Dental Implants

Dental implants provide a foundation for replacement teeth that look, feel and function like natural teeth. The person who has lost teeth regains the ability to eat virtually anything and can smile with confidence, knowing that teeth appear natural and that facial contours will be preserved. The implants are small titanium posts which are placed into the jaw bone where teeth are missing. The bone bonds with the titanium, creating a strong foundation for artificial teeth. In addition, dental implants can help preserve facial structure, preventing the bone deterioration which occurs when teeth are missing.

Dental implants are changing the way people live! With them, people are rediscovering the comfort and confidence to eat, speak, laugh and enjoy life.

Evaluation for Dental Implants

If, like many others, you feel implant dentistry is the choice for you, we ask that you undergo an examination including radiographic studies and a review of your health history. During these consultation visits, your specific needs and considerations will be addressed by both Dr. Rogers  and an Oral and Maxillofacial Surgeon. A highly skilled and experienced oral surgeon will place the implants in the jaw bone.  Dr. Rogers will place the crown on the implant once it is firmly attached to the bone, which will generally be several months after the surgery.

Dental Implant Procedure

Dental implants are metal anchors, which act as tooth root substitutes. They are surgically placed into the jaw bone. Small abutments are then attached to the implant, which protrude through the gums. These posts provide stable anchors for artificial replacement teeth.

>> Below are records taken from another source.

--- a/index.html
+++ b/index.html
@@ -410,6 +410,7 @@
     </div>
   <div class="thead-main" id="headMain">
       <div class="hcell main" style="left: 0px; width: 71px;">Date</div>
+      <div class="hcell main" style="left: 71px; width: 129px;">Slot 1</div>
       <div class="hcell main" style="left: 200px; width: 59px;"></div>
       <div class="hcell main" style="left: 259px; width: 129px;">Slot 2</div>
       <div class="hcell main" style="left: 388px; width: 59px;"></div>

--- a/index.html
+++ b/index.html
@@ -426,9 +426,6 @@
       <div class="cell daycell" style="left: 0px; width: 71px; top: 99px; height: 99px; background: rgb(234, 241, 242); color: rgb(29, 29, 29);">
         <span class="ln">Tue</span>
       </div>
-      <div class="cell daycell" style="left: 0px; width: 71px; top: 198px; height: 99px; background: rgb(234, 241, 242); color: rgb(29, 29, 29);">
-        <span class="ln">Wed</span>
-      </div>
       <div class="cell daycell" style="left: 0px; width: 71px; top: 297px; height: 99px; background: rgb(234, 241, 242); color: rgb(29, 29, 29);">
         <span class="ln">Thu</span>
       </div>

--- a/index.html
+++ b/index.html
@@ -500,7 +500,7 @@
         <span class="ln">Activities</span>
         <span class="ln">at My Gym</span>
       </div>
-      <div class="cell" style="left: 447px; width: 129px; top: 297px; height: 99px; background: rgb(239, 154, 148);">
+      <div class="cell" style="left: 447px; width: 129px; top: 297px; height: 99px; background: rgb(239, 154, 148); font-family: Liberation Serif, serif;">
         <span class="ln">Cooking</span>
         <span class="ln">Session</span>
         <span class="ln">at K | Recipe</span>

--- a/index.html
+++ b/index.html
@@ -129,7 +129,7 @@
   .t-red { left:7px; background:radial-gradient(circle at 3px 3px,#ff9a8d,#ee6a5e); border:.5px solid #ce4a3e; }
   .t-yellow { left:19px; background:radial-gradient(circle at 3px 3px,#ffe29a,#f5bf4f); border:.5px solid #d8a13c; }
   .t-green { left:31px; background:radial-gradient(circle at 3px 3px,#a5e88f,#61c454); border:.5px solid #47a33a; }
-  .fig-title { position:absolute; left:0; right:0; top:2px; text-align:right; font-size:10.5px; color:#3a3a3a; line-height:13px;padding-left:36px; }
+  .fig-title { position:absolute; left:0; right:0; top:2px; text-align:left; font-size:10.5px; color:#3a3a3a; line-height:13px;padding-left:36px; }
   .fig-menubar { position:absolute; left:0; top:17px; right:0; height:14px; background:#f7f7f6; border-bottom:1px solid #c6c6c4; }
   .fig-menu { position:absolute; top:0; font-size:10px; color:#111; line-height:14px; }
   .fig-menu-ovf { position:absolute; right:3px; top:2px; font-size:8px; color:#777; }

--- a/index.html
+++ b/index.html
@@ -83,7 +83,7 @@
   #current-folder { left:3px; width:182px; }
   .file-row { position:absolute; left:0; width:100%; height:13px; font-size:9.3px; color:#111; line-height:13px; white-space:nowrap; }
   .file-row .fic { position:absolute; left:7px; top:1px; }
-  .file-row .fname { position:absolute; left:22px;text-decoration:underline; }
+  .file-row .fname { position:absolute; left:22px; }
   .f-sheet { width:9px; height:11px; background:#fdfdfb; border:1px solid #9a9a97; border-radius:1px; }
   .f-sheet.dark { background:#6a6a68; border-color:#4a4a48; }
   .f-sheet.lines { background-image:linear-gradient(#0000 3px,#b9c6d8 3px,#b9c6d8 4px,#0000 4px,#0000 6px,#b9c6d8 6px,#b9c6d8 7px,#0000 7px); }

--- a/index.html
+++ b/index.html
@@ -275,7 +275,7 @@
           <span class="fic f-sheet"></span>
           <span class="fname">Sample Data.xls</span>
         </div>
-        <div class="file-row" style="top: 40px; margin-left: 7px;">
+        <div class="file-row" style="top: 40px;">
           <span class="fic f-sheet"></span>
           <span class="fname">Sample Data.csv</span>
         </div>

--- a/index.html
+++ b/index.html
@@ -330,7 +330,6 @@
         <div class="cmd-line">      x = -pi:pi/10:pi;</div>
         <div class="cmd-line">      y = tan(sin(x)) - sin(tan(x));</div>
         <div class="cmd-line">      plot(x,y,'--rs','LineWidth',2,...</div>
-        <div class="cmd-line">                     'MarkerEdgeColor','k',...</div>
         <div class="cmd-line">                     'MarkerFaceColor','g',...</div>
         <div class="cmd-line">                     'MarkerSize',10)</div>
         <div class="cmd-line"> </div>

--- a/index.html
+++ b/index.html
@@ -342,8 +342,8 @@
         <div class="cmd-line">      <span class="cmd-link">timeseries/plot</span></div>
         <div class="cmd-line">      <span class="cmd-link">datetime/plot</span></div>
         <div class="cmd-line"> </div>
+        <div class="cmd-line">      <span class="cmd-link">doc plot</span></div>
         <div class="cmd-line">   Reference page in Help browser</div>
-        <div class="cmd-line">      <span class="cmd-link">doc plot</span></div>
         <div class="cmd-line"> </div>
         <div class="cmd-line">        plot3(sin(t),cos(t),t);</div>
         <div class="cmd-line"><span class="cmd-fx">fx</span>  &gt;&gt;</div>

For most patients, the placement of dental implants involves two surgical procedures. First, implants are placed within your jaw bone. For the first three to six months following surgery, the implants are beneath the surface of the gums, gradually bonding with the jaw bone. You may need or choose to wear temporary tooth replacements during this time. 

After the implant has bonded to the jaw bone, the second phase begins. The oral surgeon will uncover the implants and attach a small healing cap. Dr. Rogers can then start making your new teeth. An impression must be taken. Then abutments can be connected to the implants. The replacement teeth are then made to fit to the abutments. The entire procedure usually takes four to seven months. Most patients do not experience any disruption in their daily life.